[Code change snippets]
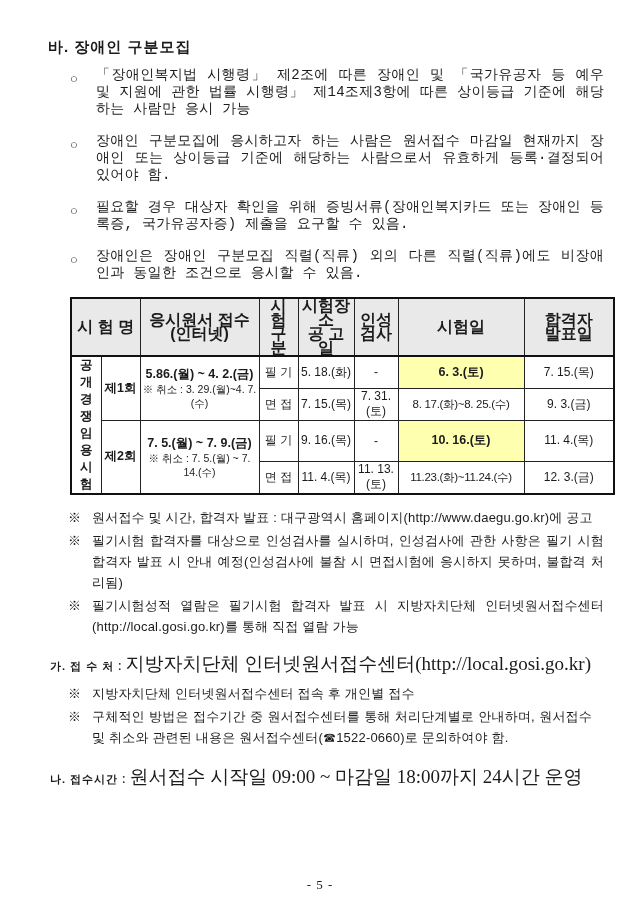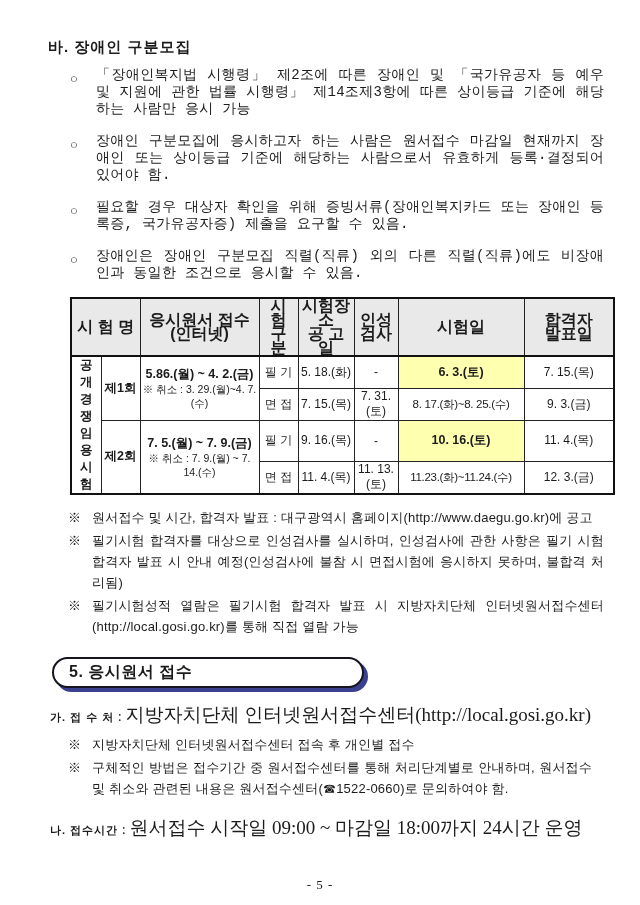--- a/index.html
+++ b/index.html
@@ -152,21 +152,21 @@
         <td>면 접</td>
         <td>7. 15.(목)</td>
         <td>7. 31.(토)</td>
         <td class="small">8. 17.(화)~8. 25.(수)</td>
         <td>9. 3.(금)</td>
       </tr>
       <tr>
         <td rowspan="2" class="round">제2회</td>
         <td rowspan="2" class="apply">
           <div class="apply-main">7. 5.(월) ~ 7. 9.(금)</div>
-          <div class="apply-cancel">※ 취소 : 7. 9.(월) ~ 7. 14.(수)</div>
+          <div class="apply-cancel">※ 취소 : 7. 5.(월) ~ 7. 14.(수)</div>
         </td>
         <td>필 기</td>
         <td>9. 16.(목)</td>
         <td>-</td>
         <td class="hl bold">10. 16.(토)</td>
         <td>11. 4.(목)</td>
       </tr>
       <tr>
         <td>면 접</td>
         <td>11. 4.(목)</td>
@@ -185,23 +185,20 @@
       <div class="note">
         <span class="marker">※</span>
         <span class="ntext">필기시험 합격자를 대상으로 인성검사를 실시하며, 인성검사에 관한 사항은 필기 시험 합격자 발표 시 안내 예정(인성검사에 불참 시 면접시험에 응시하지 못하며, 불합격 처리됨)</span>
       </div>
       <div class="note">
         <span class="marker">※</span>
         <span class="ntext">필기시험성적 열람은 필기시험 합격자 발표 시 지방자치단체 인터넷원서접수센터 (http://local.gosi.go.kr)를 통해 직접 열람 가능</span>
       </div>
     </div>
 
-    <div class="pill pill5">
-      <span>5. 응시원서 접수</span>
-    </div>
 
     <div class="recv-line">
       <span class="recv-label">가. 접 수 처</span><span> : </span><span class="recv-value">지방자치단체 인터넷원서접수센터(http://local.gosi.go.kr)</span>
     </div>
 
     <div class="notes5">
       <div class="note">
         <span class="marker">※</span>
         <span class="ntext">지방자치단체 인터넷원서접수센터 접속 후 개인별 접수</span>
       </div>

### Problem requirements
The expected result is every record above, word for word, with no pictures in it.

### Answer for this exercise
--- a/index.html
+++ b/index.html
@@ -152,21 +152,21 @@
         <td>면 접</td>
         <td>7. 15.(목)</td>
         <td>7. 31.(토)</td>
         <td class="small">8. 17.(화)~8. 25.(수)</td>
         <td>9. 3.(금)</td>
       </tr>
       <tr>
         <td rowspan="2" class="round">제2회</td>
         <td rowspan="2" class="apply">
           <div class="apply-main">7. 5.(월) ~ 7. 9.(금)</div>
-          <div class="apply-cancel">※ 취소 : 7. 9.(월) ~ 7. 14.(수)</div>
+          <div class="apply-cancel">※ 취소 : 7. 5.(월) ~ 7. 14.(수)</div>
         </td>
         <td>필 기</td>
         <td>9. 16.(목)</td>
         <td>-</td>
         <td class="hl bold">10. 16.(토)</td>
         <td>11. 4.(목)</td>
       </tr>
       <tr>
         <td>면 접</td>
         <td>11. 4.(목)</td>
@@ -185,23 +185,20 @@
       <div class="note">
         <span class="marker">※</span>
         <span class="ntext">필기시험 합격자를 대상으로 인성검사를 실시하며, 인성검사에 관한 사항은 필기 시험 합격자 발표 시 안내 예정(인성검사에 불참 시 면접시험에 응시하지 못하며, 불합격 처리됨)</span>
       </div>
       <div class="note">
         <span class="marker">※</span>
         <span class="ntext">필기시험성적 열람은 필기시험 합격자 발표 시 지방자치단체 인터넷원서접수센터 (http://local.gosi.go.kr)를 통해 직접 열람 가능</span>
       </div>
     </div>
 
-    <div class="pill pill5">
-      <span>5. 응시원서 접수</span>
-    </div>
 
     <div class="recv-line">
       <span class="recv-label">가. 접 수 처</span><span> : </span><span class="recv-value">지방자치단체 인터넷원서접수센터(http://local.gosi.go.kr)</span>
     </div>
 
     <div class="notes5">
       <div class="note">
         <span class="marker">※</span>
         <span class="ntext">지방자치단체 인터넷원서접수센터 접속 후 개인별 접수</span>
       </div>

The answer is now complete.